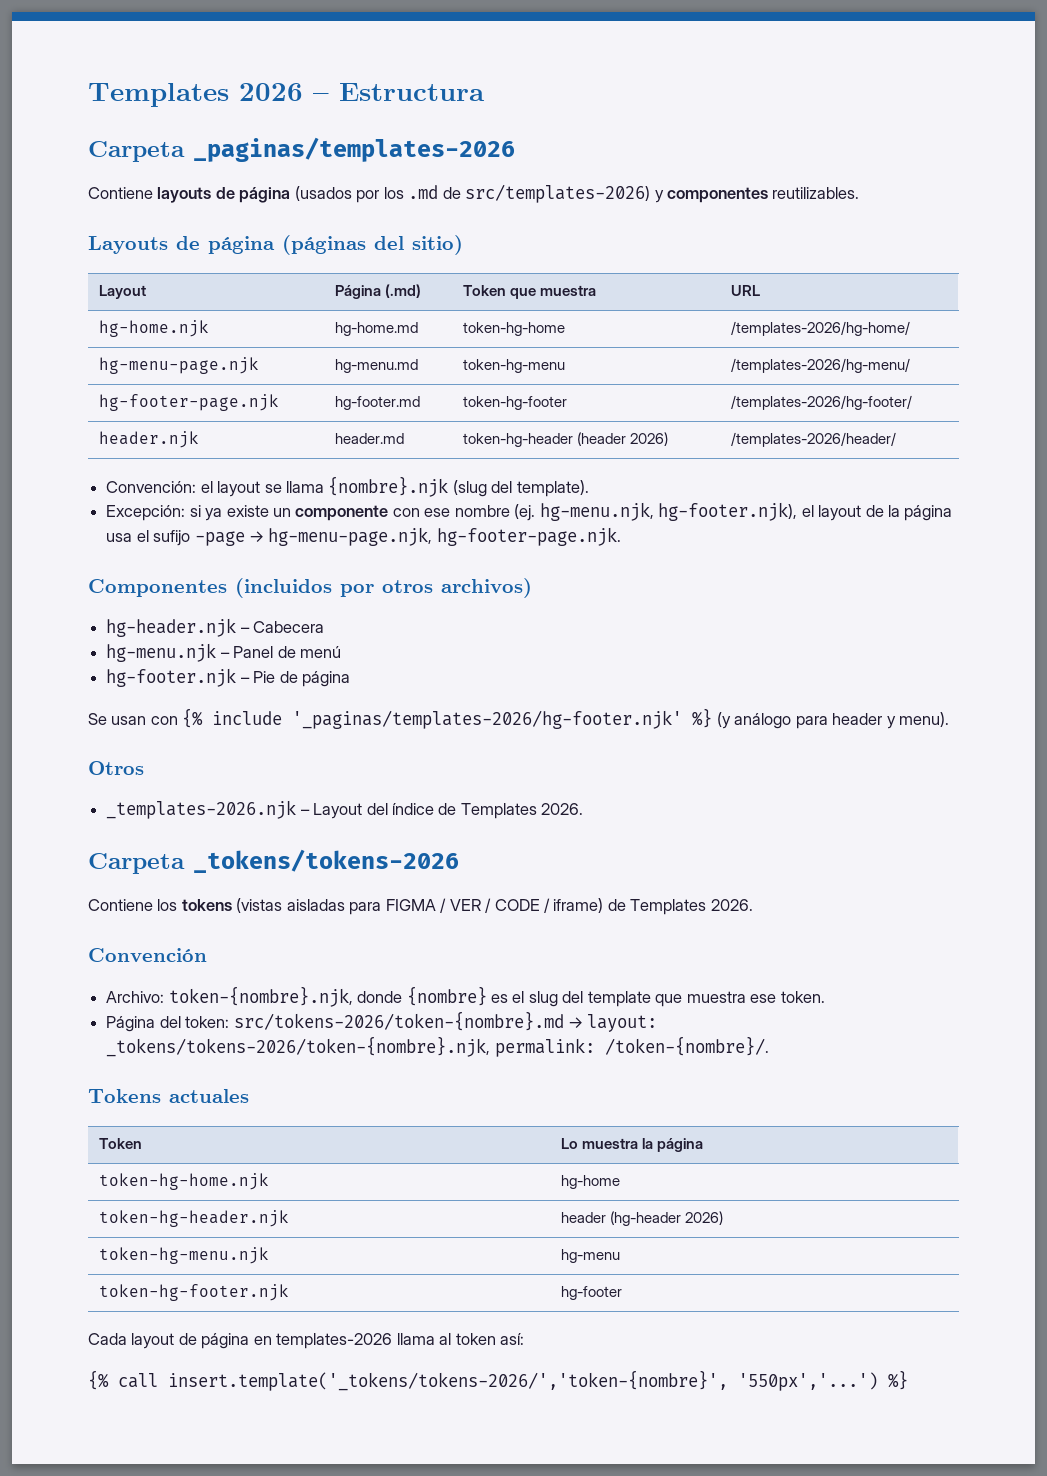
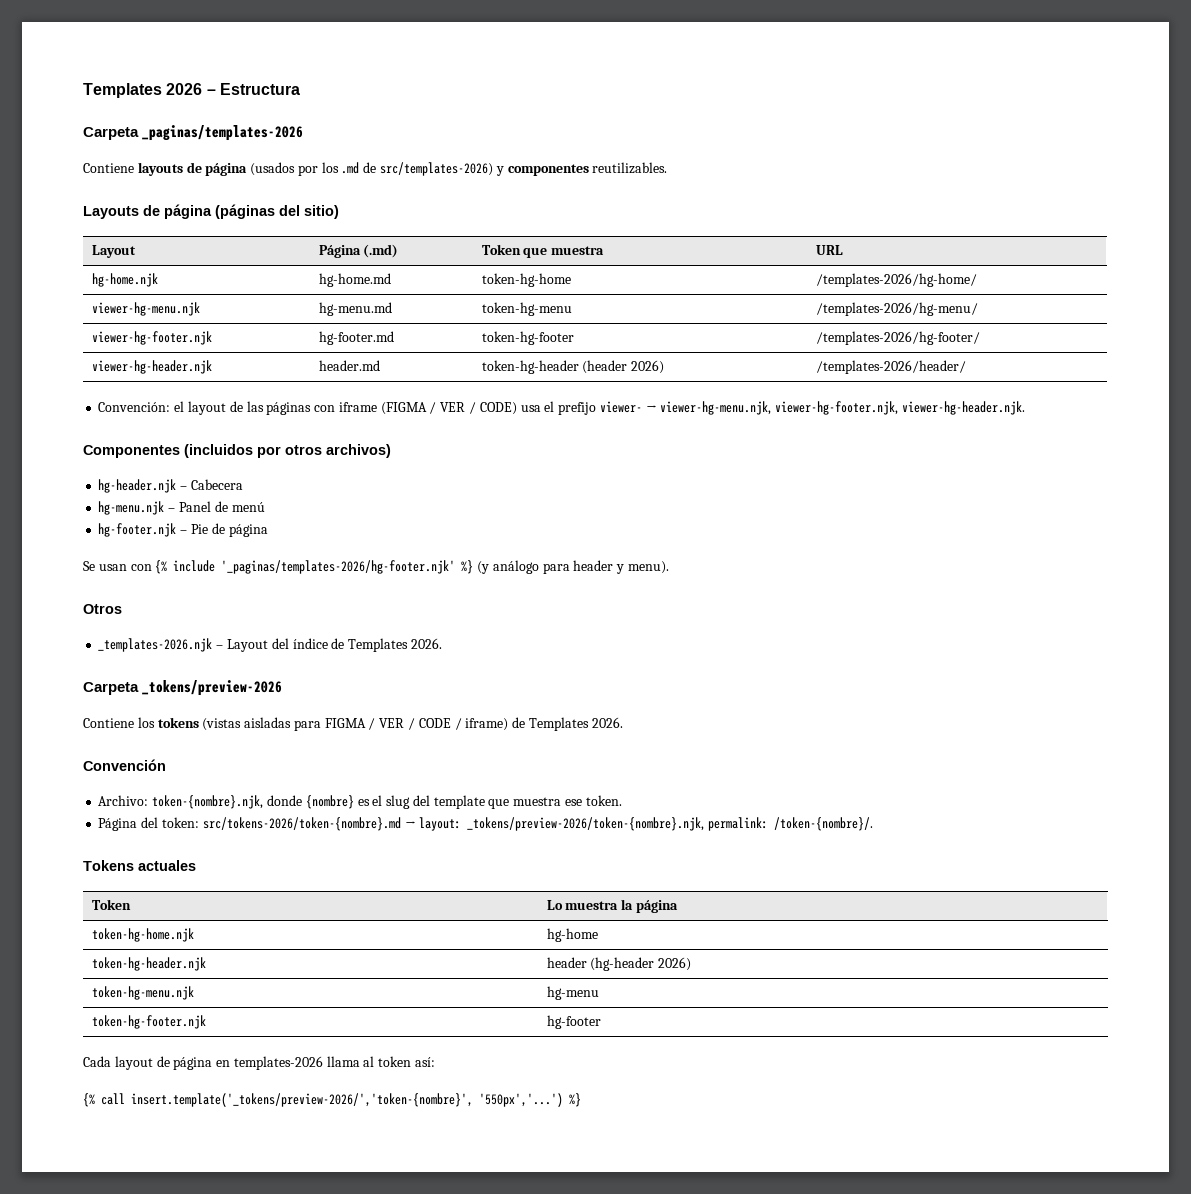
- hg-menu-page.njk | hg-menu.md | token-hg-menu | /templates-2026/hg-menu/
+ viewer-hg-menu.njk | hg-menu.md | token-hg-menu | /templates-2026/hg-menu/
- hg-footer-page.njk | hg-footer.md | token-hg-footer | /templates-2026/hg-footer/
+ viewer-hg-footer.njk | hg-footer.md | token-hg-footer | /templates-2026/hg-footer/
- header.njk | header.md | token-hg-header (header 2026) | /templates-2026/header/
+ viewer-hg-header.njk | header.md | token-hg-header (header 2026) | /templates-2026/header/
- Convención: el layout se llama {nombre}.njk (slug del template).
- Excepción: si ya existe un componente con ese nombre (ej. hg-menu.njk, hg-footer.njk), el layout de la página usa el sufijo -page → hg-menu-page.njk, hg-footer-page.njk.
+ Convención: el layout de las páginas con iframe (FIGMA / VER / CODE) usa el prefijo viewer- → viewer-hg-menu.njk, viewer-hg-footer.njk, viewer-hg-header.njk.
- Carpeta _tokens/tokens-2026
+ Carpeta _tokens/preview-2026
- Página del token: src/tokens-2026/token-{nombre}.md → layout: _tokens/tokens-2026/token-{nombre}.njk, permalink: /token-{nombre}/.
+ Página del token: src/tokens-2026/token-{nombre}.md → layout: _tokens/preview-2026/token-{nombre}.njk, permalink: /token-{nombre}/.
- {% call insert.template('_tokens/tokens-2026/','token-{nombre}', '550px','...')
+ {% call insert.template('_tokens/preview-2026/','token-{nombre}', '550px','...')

• Work request: Lines from the one holding "- hg-footer-page.njk |" through the end of the material above should be output exactly, and all others skipped.

• Task response:
- hg-footer-page.njk | hg-footer.md | token-hg-footer | /templates-2026/hg-footer/
+ viewer-hg-footer.njk | hg-footer.md | token-hg-footer | /templates-2026/hg-footer/
- header.njk | header.md | token-hg-header (header 2026) | /templates-2026/header/
+ viewer-hg-header.njk | header.md | token-hg-header (header 2026) | /templates-2026/header/
- Convención: el layout se llama {nombre}.njk (slug del template).
- Excepción: si ya existe un componente con ese nombre (ej. hg-menu.njk, hg-footer.njk), el layout de la página usa el sufijo -page → hg-menu-page.njk, hg-footer-page.njk.
+ Convención: el layout de las páginas con iframe (FIGMA / VER / CODE) usa el prefijo viewer- → viewer-hg-menu.njk, viewer-hg-footer.njk, viewer-hg-header.njk.
- Carpeta _tokens/tokens-2026
+ Carpeta _tokens/preview-2026
- Página del token: src/tokens-2026/token-{nombre}.md → layout: _tokens/tokens-2026/token-{nombre}.njk, permalink: /token-{nombre}/.
+ Página del token: src/tokens-2026/token-{nombre}.md → layout: _tokens/preview-2026/token-{nombre}.njk, permalink: /token-{nombre}/.
- {% call insert.template('_tokens/tokens-2026/','token-{nombre}', '550px','...')
+ {% call insert.template('_tokens/preview-2026/','token-{nombre}', '550px','...')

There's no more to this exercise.